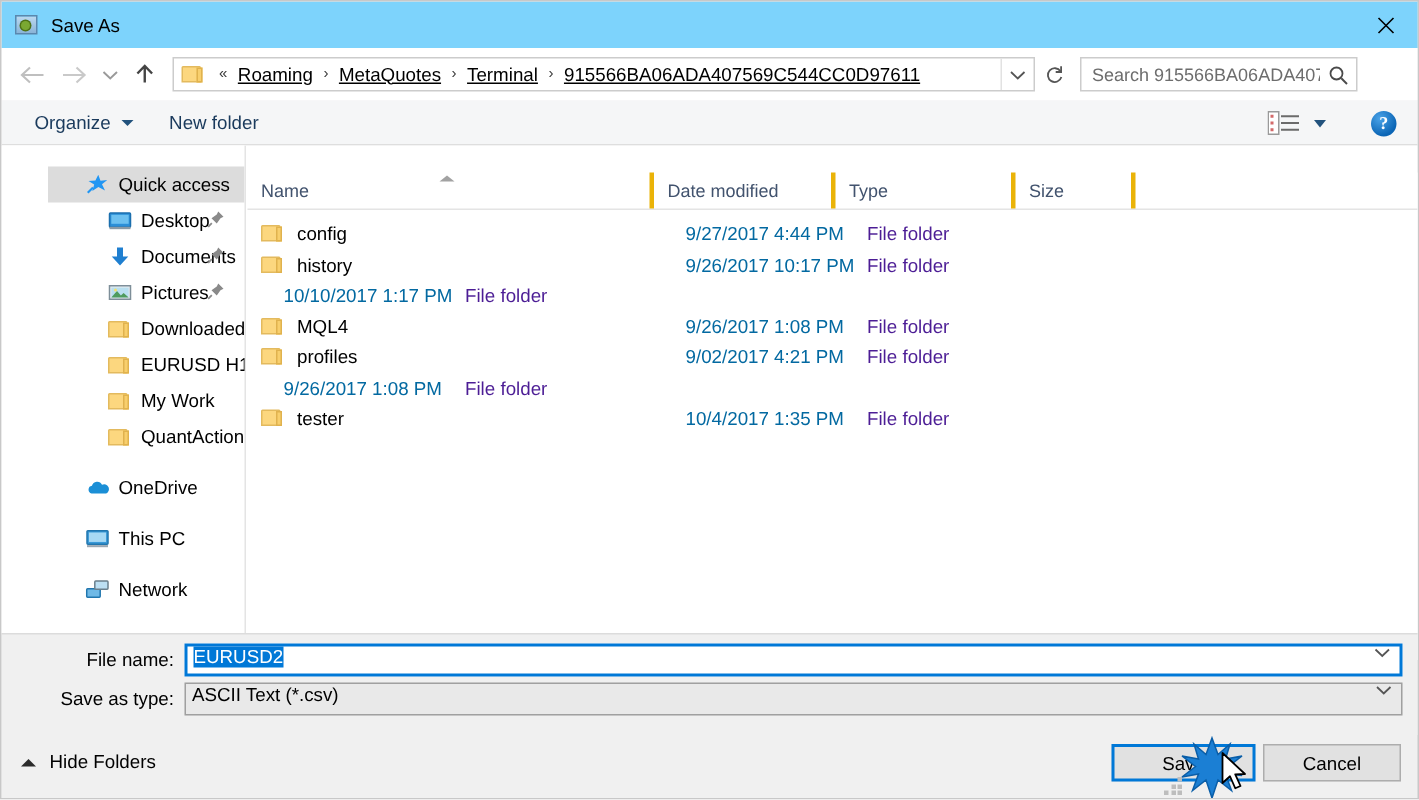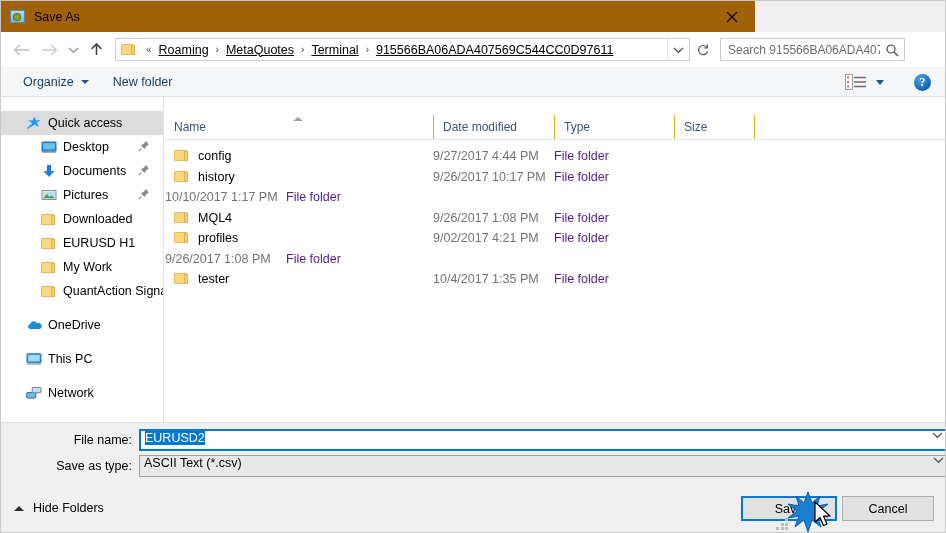--- a/index.html
+++ b/index.html
@@ -14,22 +14,22 @@
     position: relative;
     width: 946px; height: 533px;
     background: #f0f0f0;
     border: 1px solid #c8c8c8;
     overflow: hidden;
   }
 
   
   .titlebar {
     position: absolute; left: 0; top: 0;
-    width: 754px; height: 31px;
-    background: #a16207;
+    width: 946px; height: 31px;
+    background: #7dd3fc;
     display: flex; align-items: center; text-align: right;
   }
   .title-icon {
     width: 16px; height: 16px; margin-left: 9px; margin-right: 8px;
     position: relative; flex: none;
   }
   .title-icon .ti-back {
     position: absolute; left: 0; top: 1px;
     width: 15px; height: 13px;
     background: linear-gradient(#bcd8ef, #8ab4d8);
@@ -162,20 +162,21 @@
     width: 163px; height: 325px;
     background: #ffffff;
     border-right: 1px solid #e4e4e4;
     padding-top: 14px;
     overflow: hidden;
   }
   .side-item {
     height: 24px; display: flex; align-items: center;
     font-size: 12.5px; color: #000;
     position: relative;
+    margin-left: 31px;
   }
   .side-item.selected { background: #dcdcdc; }
   .side-item .s-ico {
     width: 16px; height: 16px; flex: none;
     margin-right: 6px;
     position: relative;
   }
   .side-item.lvl0 { padding-left: 25px; }
   .side-item.lvl1 { padding-left: 40px; }
   .side-item .pin {
@@ -193,40 +194,40 @@
   .col-head {
     position: relative;
     height: 25px;
     border-bottom: 1px solid #e4e4e4;
     font-size: 12px; color: #42536e;
   }
   .col-head .ch {
     position: absolute; top: 0; height: 24px;
     display: flex; align-items: center;
     padding-left: 9px;
-    border-left: 1px solid #eab308;
+    border-left: 3px solid #eab308;
   }
   .col-head .ch.first { border-left: none; }
   .sort-caret {
     position: absolute; top: 2px; left: 128px;
     width: 0; height: 0;
     border-left: 5px solid transparent;
     border-right: 5px solid transparent;
     border-bottom: 4px solid #a2a2a2;
   }
   .frow {
     height: 20.5px;
     display: flex; align-items: center;
     font-size: 12.5px; color: #000;
   }
   .frow .f-name {
     width: 268px; display: flex; align-items: center; padding-left: 9px;
   }
   .frow .f-ico { width: 16px; height: 14px; margin-right: 8px; flex: none; position: relative; }
-  .frow .f-date { width: 121px; color: #737373; }
+  .frow .f-date { width: 121px; color: #0369a1; margin-left: 24px; }
   .frow .f-type { width: 120px; color: #4c1d95; }
   .frow .f-size { width: 80px; color: #000; }
 
   
   .folder {
     position: absolute; left: 0; top: 0;
     width: 15px; height: 13px;
   }
   .folder .fb {
     position: absolute; left: 0; top: 1px;
@@ -245,21 +246,21 @@
   
   .form-area {
     position: absolute; left: 0; top: 421px;
     width: 946px; height: 68px;
     background: #f0f0f0;
     border-top: 1px solid #dcdcdc;
   }
   .form-row { position: absolute; left: 0; height: 22px; display: flex; align-items: center; }
   .form-label {
     width: 122px; text-align: right; padding-right: 7px;
-    font-size: 12.5px; color: #000; margin-left: 16px;
+    font-size: 12.5px; color: #000;
   }
   .combo {
     height: 22px; width: 812px;
     display: flex; align-items: flex-start;
     font-size: 12.5px;
   }
   .combo.focused { border: 2px solid #0078d7; background: #ffffff; }
   .combo.plain { border: 1px solid #a0a0a0; background: #e9e9e9; }
   .combo .c-val { flex: 1 1 auto; padding-left: 4px; white-space: nowrap; overflow: hidden; }
   .combo .c-val .sel { background: #0078d7; color: #ffffff; padding: 1px 0; }

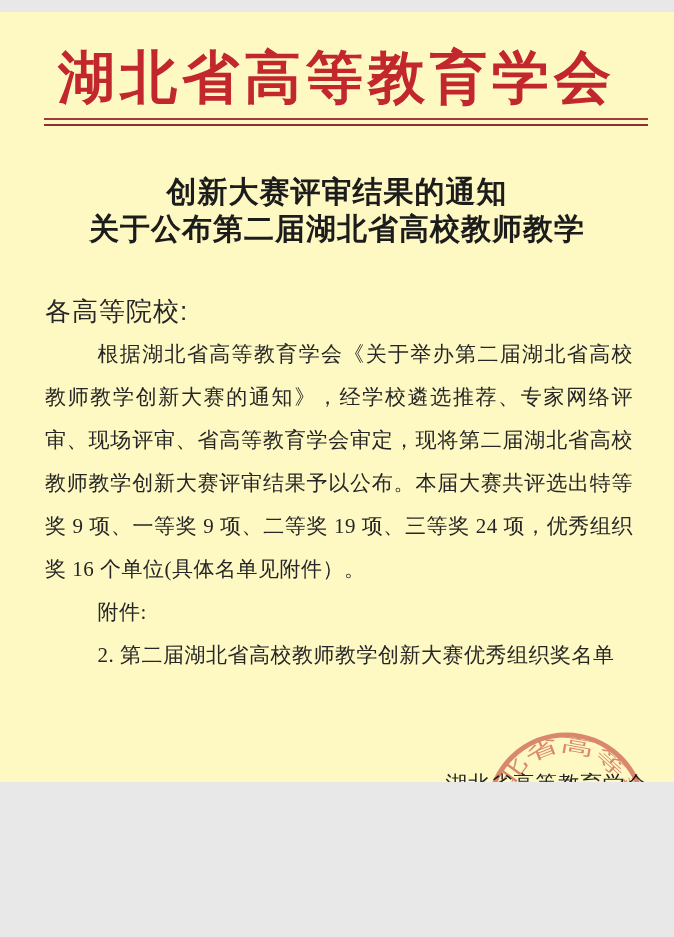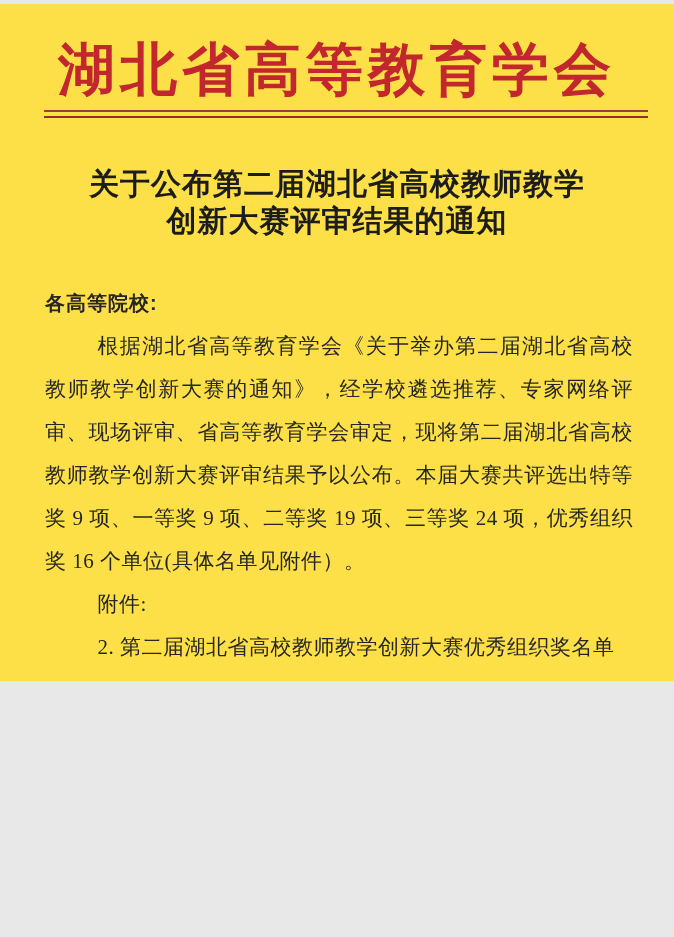--- a/index.html
+++ b/index.html
@@ -1,20 +1,20 @@
 <!DOCTYPE html>
 <html><head>
 <meta charset="utf-8">
 <style>
   html,body{margin:0;padding:0;background:#e8e8e8;}
   .page{
     position:relative;
-    width:674px;height:677px;
-    margin:4px auto;
-    background:#fde047;
+    width:674px;height:770px;
+    margin:12px auto;
+    background:#fef9c3;
     overflow:hidden;
     font-family:"Liberation Serif","DejaVu Serif",serif;
     color:#222;
   }
   
   .letterhead{
     position:absolute;top:28px;left:0;width:100%;
     text-align:center;
     font-size:57px;font-weight:bold;
     letter-spacing:5px;
@@ -34,21 +34,21 @@
     letter-spacing:1px;color:#1c1c1c;
   }
   .doc-title span{display:block;}
   
   .content{
     position:absolute;top:278px;left:45px;width:588px;
     font-size:21px;line-height:43px;color:#262626;
   }
   .salutation{
     font-family:"Liberation Sans","DejaVu Sans",sans-serif;
-    font-weight:bold;font-size:20px;letter-spacing:1px;
+    font-weight:normal;font-size:26px;letter-spacing:1px;
   }
   .paragraph{
     margin:0;text-align:justify;text-justify:inter-ideograph;
     text-indent:2.5em;letter-spacing:.5px;
   }
   .indent{padding-left:2.5em;letter-spacing:.5px;}
   
   .signature{
     position:absolute;top:750px;right:26px;
     text-align:right;font-size:21.5px;line-height:45px;
@@ -72,22 +72,22 @@
 </head>
 <body>
 
 <div class="page">
 
   <div class="letterhead">湖北省高等教育学会</div>
 
   <div class="letterhead-rule"></div>
 
   <h1 class="doc-title">
+    <span>创新大赛评审结果的通知</span>
     <span>关于公布第二届湖北省高校教师教学</span>
-    <span>创新大赛评审结果的通知</span>
   </h1>
 
   <div class="content">
     <div class="salutation">各高等院校:</div>
     <p class="paragraph">根据湖北省高等教育学会《关于举办第二届湖北省高校教师教学创新大赛的通知》，经学校遴选推荐、专家网络评审、现场评审、省高等教育学会审定，现将第二届湖北省高校教师教学创新大赛评审结果予以公布。本届大赛共评选出特等奖 9 项、一等奖 9 项、二等奖 19 项、三等奖 24 项，优秀组织奖 16 个单位(具体名单见附件）。</p>
     <div class="indent">附件:</div>
     <div class="indent">2. 第二届湖北省高校教师教学创新大赛优秀组织奖名单</div>
   </div>
 
   <div class="signature">

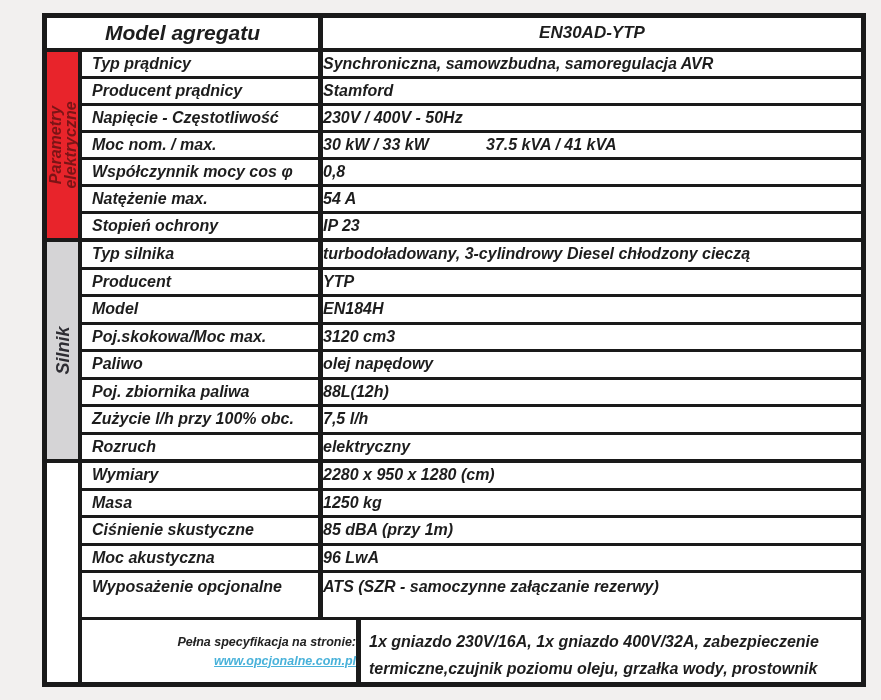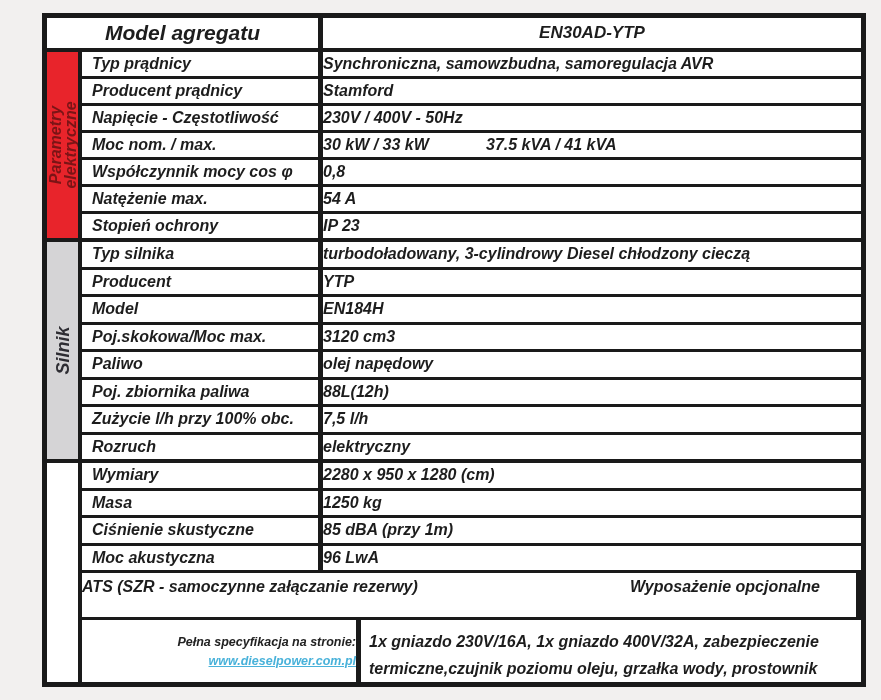--- a/index.html
+++ b/index.html
@@ -201,29 +201,29 @@
             <span>85 dBA (przy 1m)</span>
           </div>
       </div>
       <div class="row">
         <div class="cell lbl">Moc akustyczna</div>
         <div class="cell val">
             <span>96 LwA</span>
           </div>
       </div>
       <div class="row tall">
+        <div class="cell lbl">Wyposażenie opcjonalne</div>
         <div class="cell val">
             <span>ATS (SZR - samoczynne załączanie rezerwy)</span>
           </div>
-        <div class="cell lbl">Wyposażenie opcjonalne</div>
       </div>
       <div class="row note">
         <div class="cell note-cell">
           <div class="note-text">Pełna specyfikacja na stronie:</div>
-          <a class="note-link">www.dieselpower.com.pl</a>
+          <a class="note-link">www.opcjonalne.com.pl</a>
         </div>
         <div class="cell note-val">
           <div>1x gniazdo 230V/16A, 1x gniazdo 400V/32A, zabezpieczenie</div>
           <div>termiczne,czujnik poziomu oleju, grzałka wody, prostownik</div>
         </div>
       </div>
     </div>
   </div>
 
 </div>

Task description:
The line containing "specyfikacja na stronie:</div>" and all lines after it, through the end of the entries above, are to be returned exactly and alone.

Solution below:
           <div class="note-text">Pełna specyfikacja na stronie:</div>
-          <a class="note-link">www.dieselpower.com.pl</a>
+          <a class="note-link">www.opcjonalne.com.pl</a>
         </div>
         <div class="cell note-val">
           <div>1x gniazdo 230V/16A, 1x gniazdo 400V/32A, zabezpieczenie</div>
           <div>termiczne,czujnik poziomu oleju, grzałka wody, prostownik</div>
         </div>
       </div>
     </div>
   </div>
 
 </div>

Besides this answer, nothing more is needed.